There is no denying that kids today are heavier than kids in the past. But how do the overall fitness levels of children today compare with those of past generations? As a greater number of young people (and their parents) seek personalized exercise programming, it is becoming essential that personal fitness trainers have the knowledge and skills to accurately assess fitness levels in children. This article will examine the current state of youth fitness testing and provide concrete testing guidelines for young clients.

Why Do We Need Youth Fitness Tests?

Kids’ fitness assessments provide a wealth of information for trainers. With the objective data collected from these assessments, you can identify young clients’ strengths and weaknesses and set realistic, attainable goals. Just as for adults, you can then create appropriate and individualized exercise programs based on actual results. Youth fitness assessments also serve to determine the level of risk prior to exercise participation, while providing baseline and follow-up data to evaluate progress throughout kids’ exercise programs.

That’s not all.
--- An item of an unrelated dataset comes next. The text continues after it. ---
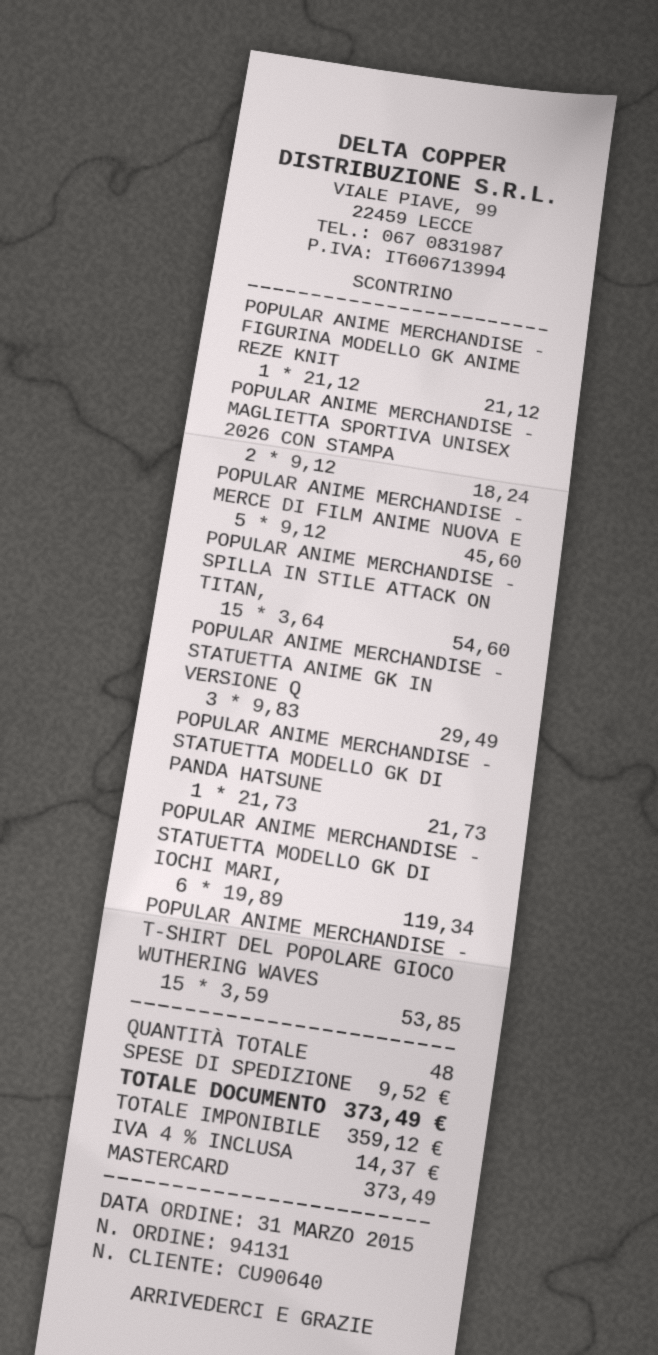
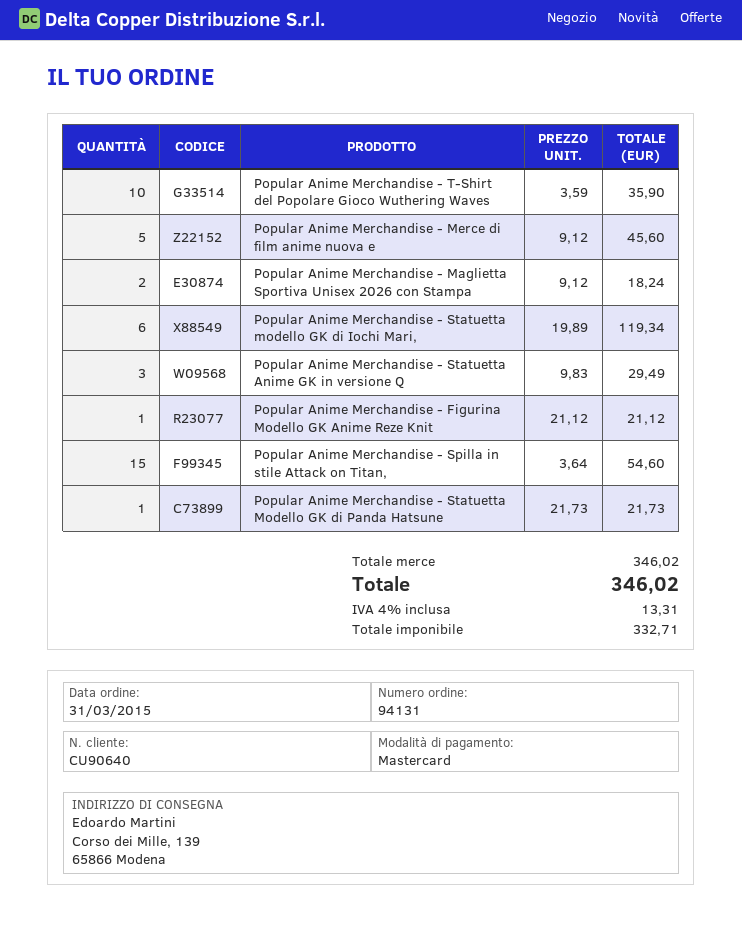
POPULAR ANIME MERCHANDISE - T-SHIRT DEL POPOLARE GIOCO WUTHERING WAVES: 15 x 3.59 = 53.85 -> 10 x 3.59 = 35.90
shipping: 9.52 -> none
net: 359.12 -> 332.71
tax: 4% = 14.37 -> 4% = 13.31
total: 373.49 -> 346.02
You can use the test data to educate youngsters about their present fitness status compared with established “norms” for others of the same age and gender. Physical education (PE) teachers and school personnel can use the data to evaluate and design their own PE programs. Occasionally, test results can even be used to motivate kids to embrace a physically active lifestyle in order to increase their fitness and health as adults.

Unfortunately, there is currently no single established kids’ assessment test that is universally used and embraced by all fitness professionals. But there should be: With a standardized fitness assessment test appropriate for all youngsters, the fitness industry could establish normative data regarding kids’ fitness and performance that any trainer could employ. Universal “norms” would allow fitness professionals to compare the results for different populations within and between countries; these norms would also enable us to accurately evaluate health-related fitness trends so that we could understand more about kids’ growth, maturation and physical activity levels.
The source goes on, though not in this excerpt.